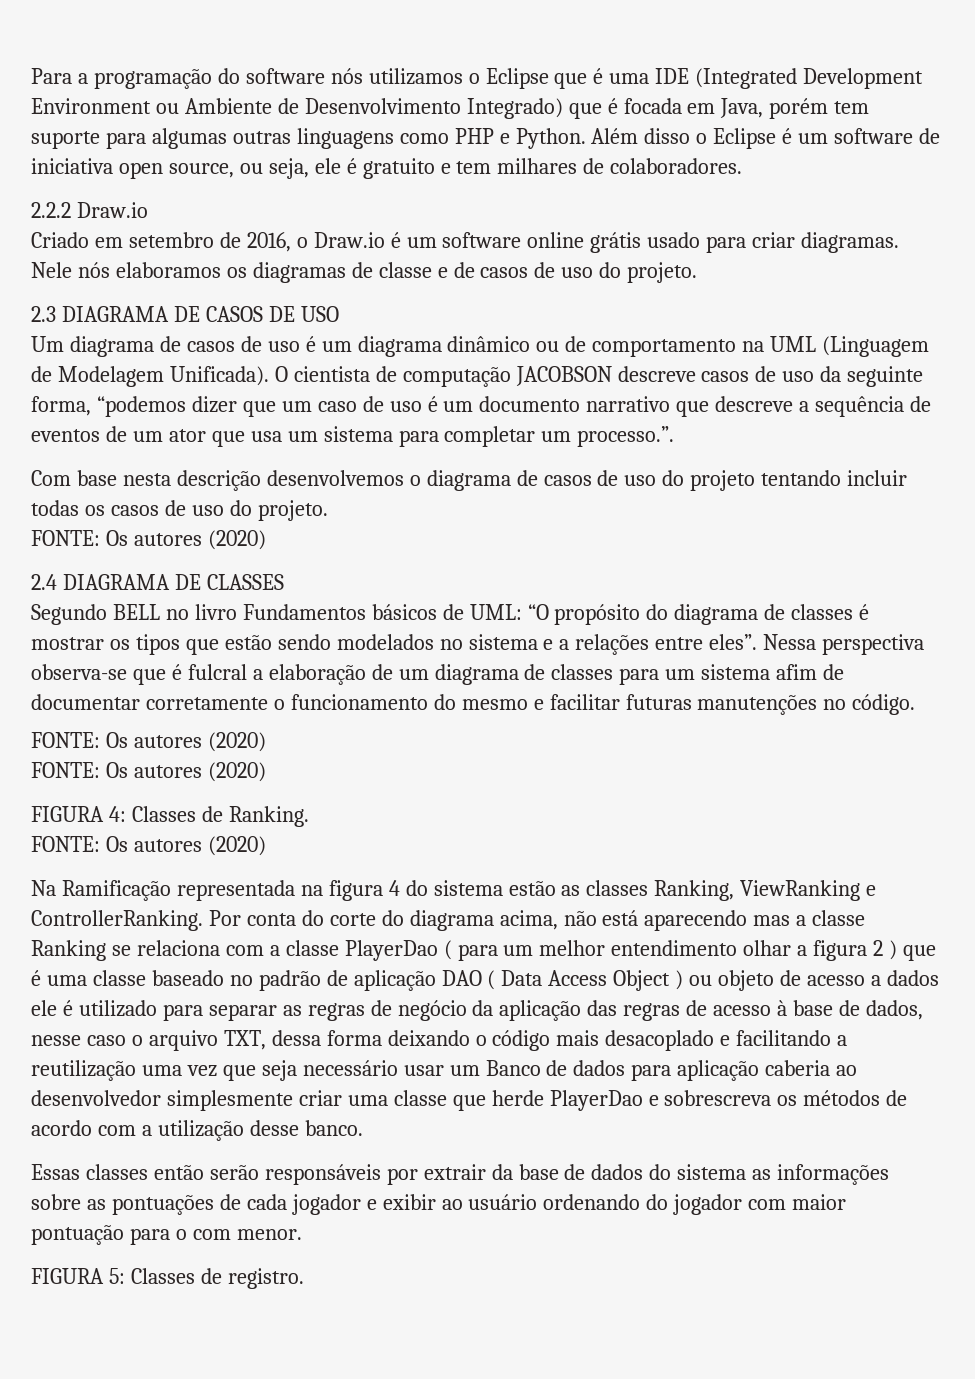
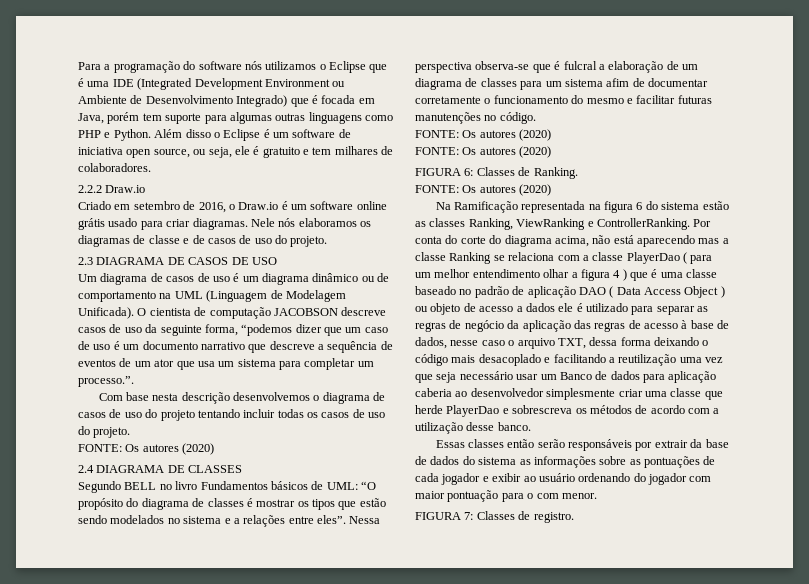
- FIGURA 4: Classes de Ranking.
+ FIGURA 6: Classes de Ranking.
- Na Ramificação representada na figura 4 do sistema estão as classes Ranking, ViewRanking e ControllerRanking.
+ Na Ramificação representada na figura 6 do sistema estão as classes Ranking, ViewRanking e ControllerRanking.
- Por conta do corte do diagrama acima, não está aparecendo mas a classe Ranking se relaciona com a classe PlayerDao ( para um melhor entendimento olhar a figura 2 ) que é uma classe baseado no padrão de aplicação DAO ( Data Access Object ) ou objeto de acesso a dados ele é utilizado para separar as regras de negócio da aplicação das regras de acesso à base de dados, nesse caso o arquivo TXT, dessa forma deixando o código mais desacoplado e facilitando a reutilização uma vez que seja necessário usar um Banco de dados para aplicação caberia ao desenvolvedor simplesmente criar uma classe que herde PlayerDao e sobrescreva os métodos de acordo com a utilização desse banco.
+ Por conta do corte do diagrama acima, não está aparecendo mas a classe Ranking se relaciona com a classe PlayerDao ( para um melhor entendimento olhar a figura 4 ) que é uma classe baseado no padrão de aplicação DAO ( Data Access Object ) ou objeto de acesso a dados ele é utilizado para separar as regras de negócio da aplicação das regras de acesso à base de dados, nesse caso o arquivo TXT, dessa forma deixando o código mais desacoplado e facilitando a reutilização uma vez que seja necessário usar um Banco de dados para aplicação caberia ao desenvolvedor simplesmente criar uma classe que herde PlayerDao e sobrescreva os métodos de acordo com a utilização desse banco.
- FIGURA 5: Classes de registro.
+ FIGURA 7: Classes de registro.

:: Instructions for the task ::
Your reply should consist only of the lines running from the line with "olhar a figura 4" to the end of the listing, retyped exactly.

:: Written response ::
+ Por conta do corte do diagrama acima, não está aparecendo mas a classe Ranking se relaciona com a classe PlayerDao ( para um melhor entendimento olhar a figura 4 ) que é uma classe baseado no padrão de aplicação DAO ( Data Access Object ) ou objeto de acesso a dados ele é utilizado para separar as regras de negócio da aplicação das regras de acesso à base de dados, nesse caso o arquivo TXT, dessa forma deixando o código mais desacoplado e facilitando a reutilização uma vez que seja necessário usar um Banco de dados para aplicação caberia ao desenvolvedor simplesmente criar uma classe que herde PlayerDao e sobrescreva os métodos de acordo com a utilização desse banco.
- FIGURA 5: Classes de registro.
+ FIGURA 7: Classes de registro.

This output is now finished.